本記事では、肺炎の種類、原因、症状、治療法、予防策について詳しく解説していきます。
肺炎の種類
肺炎は主に以下の2つのタイプに分類されます。
1. 細菌性肺炎
細菌感染によって引き起こされる肺炎で、最も一般的な肺炎の一種です。感染した場所や原因菌によってさらに細かく分類されます。

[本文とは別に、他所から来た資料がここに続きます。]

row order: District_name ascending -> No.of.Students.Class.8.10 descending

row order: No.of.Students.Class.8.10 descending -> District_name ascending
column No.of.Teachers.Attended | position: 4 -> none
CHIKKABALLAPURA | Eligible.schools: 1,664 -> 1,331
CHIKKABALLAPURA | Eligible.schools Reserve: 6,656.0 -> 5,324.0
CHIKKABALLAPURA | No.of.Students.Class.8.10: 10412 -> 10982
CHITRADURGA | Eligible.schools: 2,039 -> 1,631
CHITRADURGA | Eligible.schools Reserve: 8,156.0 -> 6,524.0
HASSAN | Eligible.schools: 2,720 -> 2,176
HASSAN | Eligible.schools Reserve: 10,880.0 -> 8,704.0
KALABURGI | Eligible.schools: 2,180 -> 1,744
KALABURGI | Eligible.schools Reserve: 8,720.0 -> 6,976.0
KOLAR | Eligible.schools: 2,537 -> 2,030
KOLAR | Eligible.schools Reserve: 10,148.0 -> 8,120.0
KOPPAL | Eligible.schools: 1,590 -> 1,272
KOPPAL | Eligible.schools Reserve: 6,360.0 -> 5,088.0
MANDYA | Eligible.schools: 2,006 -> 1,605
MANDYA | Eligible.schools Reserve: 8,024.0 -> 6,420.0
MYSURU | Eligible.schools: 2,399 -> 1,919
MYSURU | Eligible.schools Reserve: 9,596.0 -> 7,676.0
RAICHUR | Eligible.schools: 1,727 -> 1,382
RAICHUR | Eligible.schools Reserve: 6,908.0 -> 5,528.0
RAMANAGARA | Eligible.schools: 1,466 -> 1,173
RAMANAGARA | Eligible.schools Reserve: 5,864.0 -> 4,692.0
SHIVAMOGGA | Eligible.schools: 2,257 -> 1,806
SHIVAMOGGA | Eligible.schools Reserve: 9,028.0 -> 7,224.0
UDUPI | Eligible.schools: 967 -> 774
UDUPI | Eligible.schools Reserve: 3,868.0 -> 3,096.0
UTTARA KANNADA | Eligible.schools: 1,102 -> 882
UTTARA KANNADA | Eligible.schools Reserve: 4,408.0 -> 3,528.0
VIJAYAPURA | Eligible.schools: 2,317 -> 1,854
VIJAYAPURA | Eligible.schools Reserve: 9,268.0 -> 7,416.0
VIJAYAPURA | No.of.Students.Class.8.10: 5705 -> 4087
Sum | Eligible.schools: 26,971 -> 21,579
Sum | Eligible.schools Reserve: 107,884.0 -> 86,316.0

市中肺炎(CAP: Community-Acquired Pneumonia)
日常生活の中で発症する肺炎で、原因菌としては以下が挙げられます。
- 肺炎球菌(Streptococcus pneumoniae)
- インフルエンザ菌(Haemophilus influenzae)
- マイコプラズマ(Mycoplasma pneumoniae)
院内肺炎(HAP: Hospital-Acquired Pneumonia)
入院中に発症する肺炎で、医療関連肺炎(HCAP: Healthcare-Associated Pneumonia)も含まれます。院内肺炎の原因菌には、
- 黄色ブドウ球菌(Staphylococcus aureus)
- 緑膿菌(Pseudomonas aeruginosa)
- アシネトバクター(Acinetobacter species) などがあり、これらは多剤耐性菌となることが多く、治療が困難になることがあります。
2. 間質性肺炎
肺の間質(肺胞壁や細胞外マトリックス)が炎症を起こす肺炎の一種で、線維化が進行することがあります。特に、原因不明の**特発性間質性肺炎(IIPs: Idiopathic Interstitial Pneumonias)**が多く、特発性肺線維症(IPF: Idiopathic Pulmonary Fibrosis)は予後が悪いことで知られています。
主な原因
- 環境因子(粉塵、アスベスト、カビなど)
- 自己免疫疾患(関節リウマチ、強皮症など)
- 薬剤性肺炎(抗がん剤、抗生物質など)
- ウイルス感染(COVID-19など)
主な症状
- 乾いた咳(痰を伴わない)
- 労作時呼吸困難
- 進行すると低酸素血症や肺線維化が起こる
肺炎の症状と経過
肺炎の主な症状は以下のようなものです。
- 咳、痰(細菌性肺炎では黄色や緑色の痰が出ることが多い)
- 発熱(38℃以上の高熱が出ることが多い)
- 呼吸困難(酸素がうまく取り込めず息切れしやすくなる)
- 胸痛(肺が炎症を起こすことで痛みが生じる)
- 倦怠感、食欲不振
間質性肺炎では、初期には症状が少なく、X線やCTスキャンで偶然発見されることもあります。しかし、進行すると呼吸不全が起こり、最悪の場合、人工呼吸器が必要となることもあります。
肺炎の診断方法
肺炎を診断するためには、以下の検査が行われます。
- 胸部X線検査:肺炎の影(浸潤影)があるかどうかを確認。
- CTスキャン:詳細な肺の状態を確認し、間質性肺炎や肺膿瘍の有無を判断。
- 血液検査:白血球数やCRP(炎症マーカー)を調べる。
- 喀痰培養検査:痰を採取し、原因菌を特定。
- PCR検査:ウイルス性肺炎(インフルエンザ、COVID-19など)を調べる。
肺炎の治療法
細菌性肺炎の治療
細菌性肺炎には抗菌薬(抗生物質)が有効です。
- ペニシリン系(アモキシシリンなど)
- セフェム系(セフトリアキソンなど)
- マクロライド系(クラリスロマイシンなど)
- キノロン系(レボフロキサシンなど)
重症の場合は点滴による抗生物質投与が必要です。
間質性肺炎の治療
間質性肺炎では、原因に応じた治療が必要になります。
- ステロイド(プレドニゾロンなど)
- 免疫抑制剤(シクロホスファミドなど)
- 抗線維化薬(ピルフェニドン、ニンテダニブ)
特発性肺線維症は進行が速く、治療が困難なため、肺移植が検討される場合もあります。
肺炎の予防策
肺炎を予防するためには、以下の対策が有効です。
- ワクチン接種
- 肺炎球菌ワクチン
- インフルエンザワクチン
- COVID-19ワクチン
- 手洗い・うがいの徹底
- 細菌やウイルスの感染を防ぐためにこまめな手洗いが重要。
- 生活習慣の改善
- 禁煙
- バランスの取れた食事(ビタミンC、D、亜鉛の摂取)
- 十分な睡眠と適度な運動
- マスクの着用
- 感染症が流行する時期にはマスクを着用。
まとめ
肺炎は、細菌やウイルスなどによる感染が主な原因ですが、間質性肺炎のように原因が特定できないものもあります。早期発見・早期治療が重要であり、ワクチン接種や生活習慣の改善によって予防することが可能です。特に高齢者や基礎疾患を持つ人は注意が必要で、異変を感じたら早めに医療機関を受診することが推奨されます。